Dilemma - SIL 's funeral

133 replies

Colourfulpast1975 · 29/03/2016 15:48

Hi there,

I hope you can help me. My sil (husband's sister) has passed away a bit less than 2 weeks. It's really sad as you can imagine, she had been sick for a long time so we were ready (as much as you can be ready). Dh has spent lots of time at his parents where they were caring for her sister. They were not really closed as she led a complete different (but very happy life). I have been 16 years with Dh and I probably saw her 10 times since I had known Dh. It took her 2 years to accept our invitation to meet our new ds even if she lived 1 hour 30 away from us. Anyway it was always nice to see her and we never resented her for the lack of effort in seeing us ! She had a busy life.

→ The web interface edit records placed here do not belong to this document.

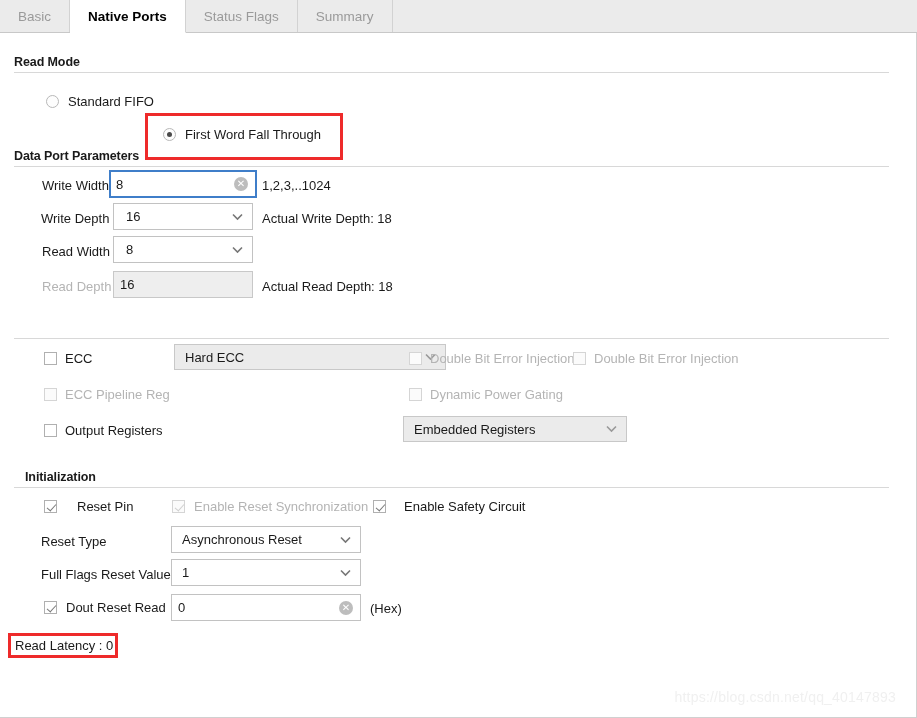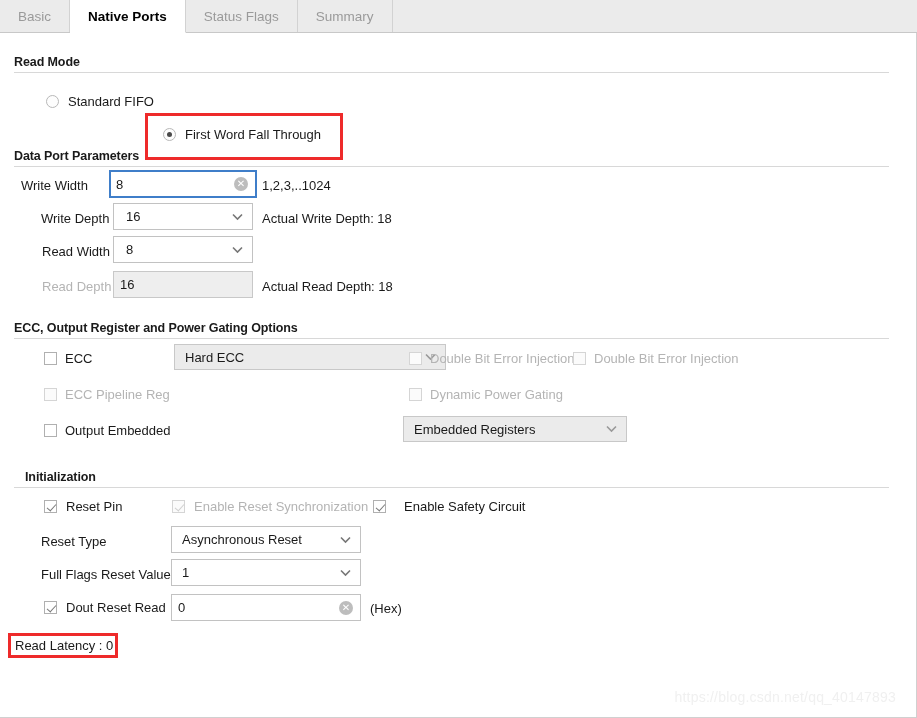"Write Width" div.lbl { left: 21px -> 42px }
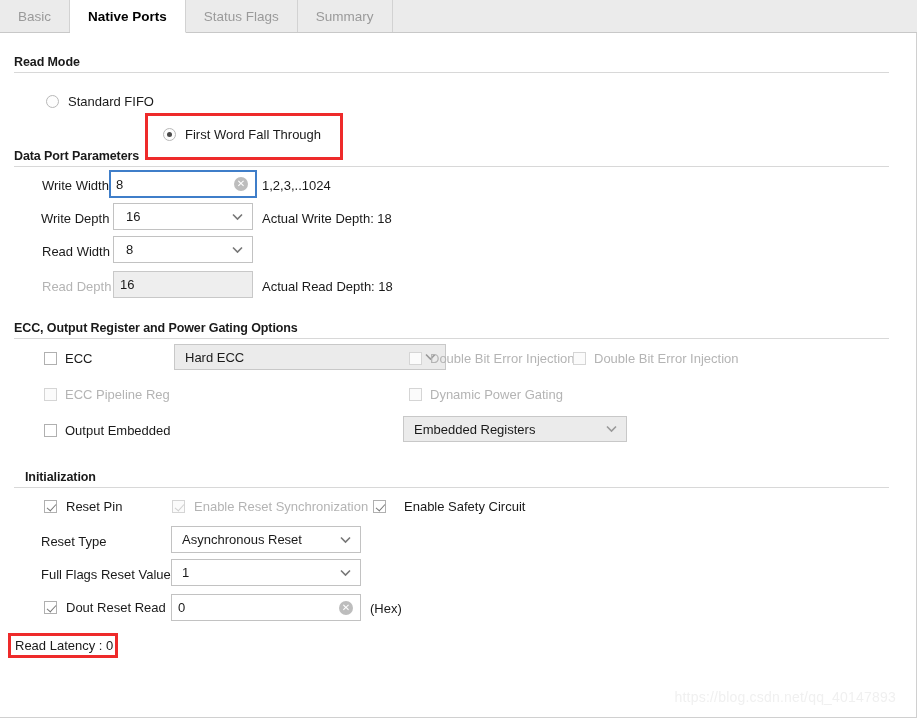"ECC, Output Register and Power" div.section { html: <div> <span>ECC, Output Register and Power Gating Options</span> </div> -> none }
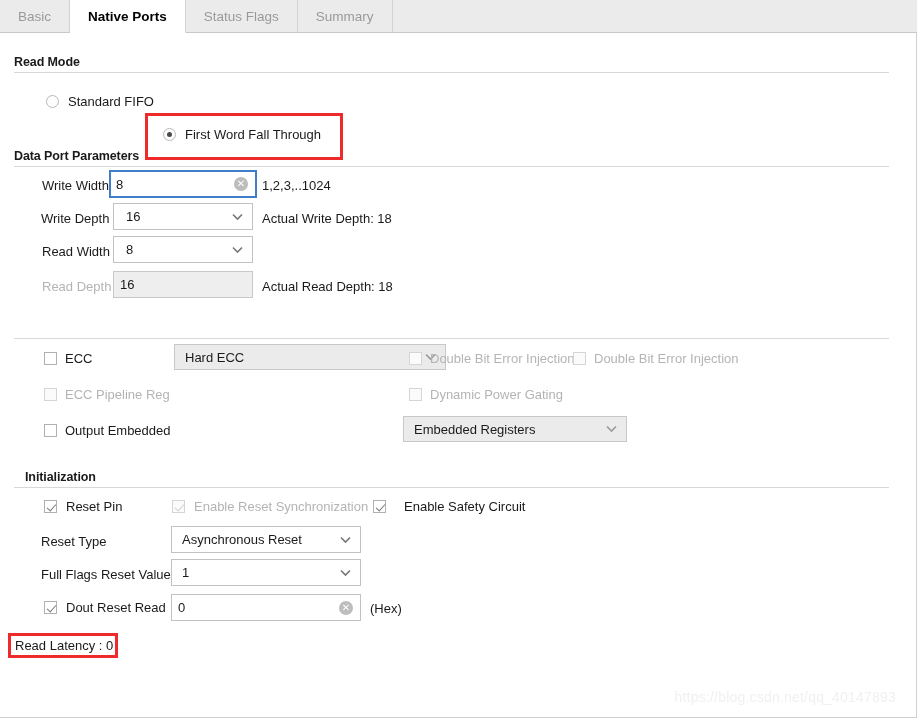"Output Embedded" span.lbl { text: Embedded -> Registers }
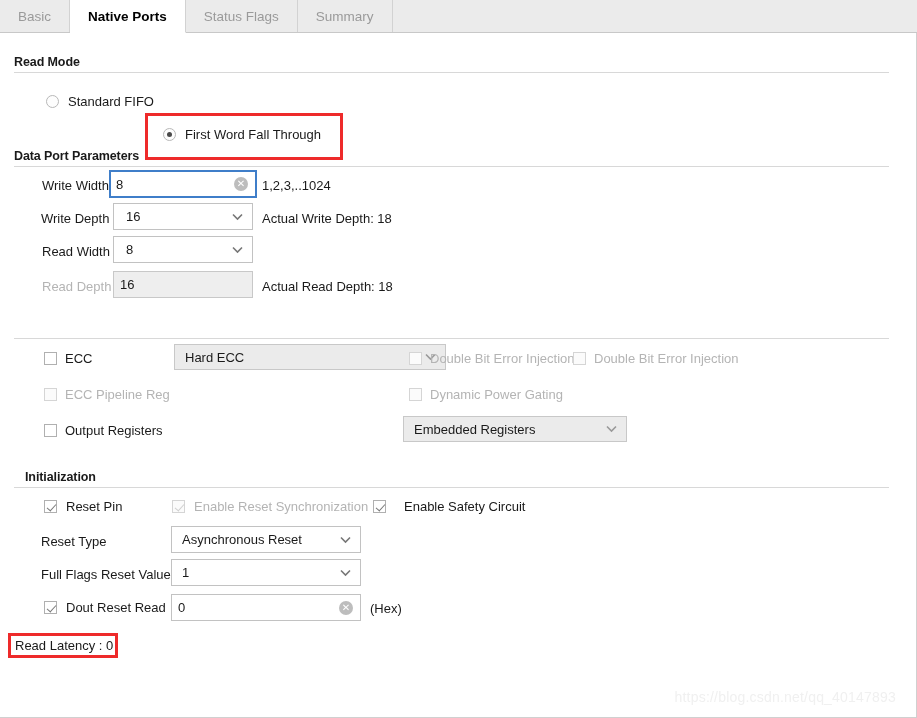"Reset Pin" span.lbl { margin-left: 9px -> 20px }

Now : I never particularly got on with my mil as she still insists on treating Dh like a little boy (he let her). Obviously, I'm supporting as much as I can my Dh. Trying to make his every day's life a bit easier, asking how he is ? Does he need space ?? Etc...the funeral is next week. This is my problem : I do not want to sleep where his sister died, I'm feeling really bad about it but I can't help feeling like that. Would I be horrible to suggest we go to an hotel? The funeral itself : Dh told me that he wanted me and the ds at the back and not seating with his family as he was only going to focus on his mum in case of she was going to collapse. And I say what about you ? He said I'll have my mum and dad. He doesn't want my comfort. He wants me there me and the ds but he just want me there to look after the ds...does it make sense ? I'm sorry if I don't make any sense, I have never been in this situation.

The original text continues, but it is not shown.